Lébéziatnikoff était presque suffoqué d’indignation. De tous côtés s’entrecroisèrent des exclamations diverses ; la plupart exprimaient l’étonnement, mais quelques-unes étaient proférées sur un ton de menace. Les assistants se pressèrent autour de Pierre Pétrovitch. Catherine Ivanovna s’élança vers Lébéziatnikoff.

— André Séménovitch ! Je vous avais méconnu ! Vous la défendez ! Seul, vous prenez parti pour elle ! C’est Dieu qui vous a envoyé au secours de l’orpheline ! André Séménovitch, mon cher ami, batuchka !
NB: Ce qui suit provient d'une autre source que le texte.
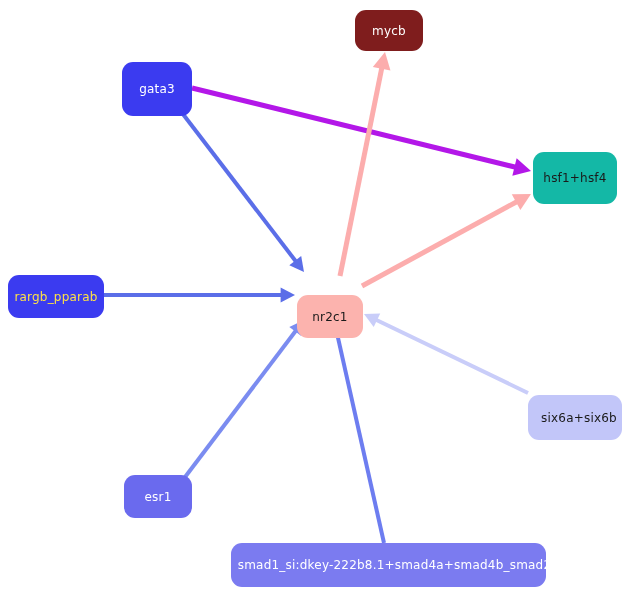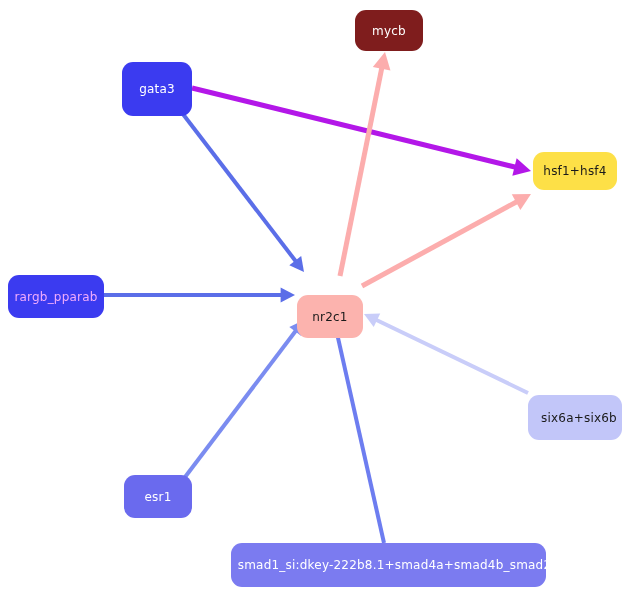"hsf1+hsf4" div.node { background: #fde047 -> #14b8a6; height: 38px -> 52px }
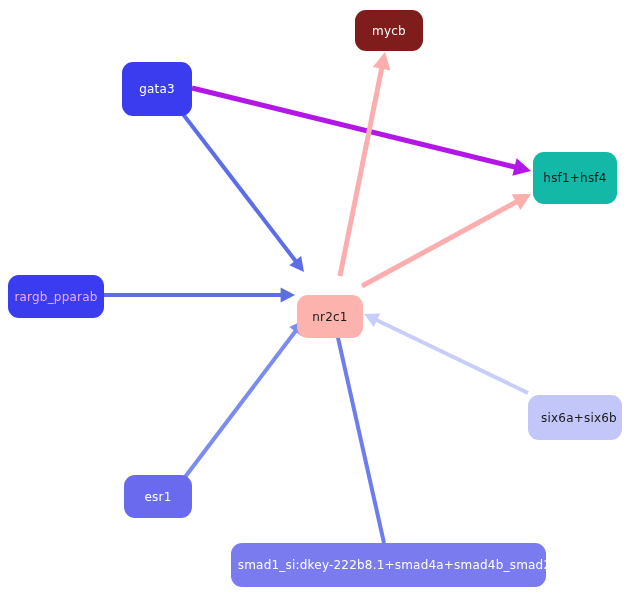"rargb_pparab" div.node { color: #f0abfc -> #fde047 }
Et Catherine Ivanovna, sans presque avoir conscience de ce qu’elle faisait, tomba à genoux devant le jeune homme.

— Ce sont des sottises ! vociféra Loujine transporté de colère, — vous ne dites que des stupidités, monsieur. — « J’ai oublié, je me suis rappelé, je me suis rappelé, j’ai oublié » ; — qu’est-ce que cela signifie ? Ainsi, à vous en croire, je lui aurais exprès glissé cent roubles dans la poche ? Pourquoi ? Dans quel but ? Qu’ai-je de commun avec cette…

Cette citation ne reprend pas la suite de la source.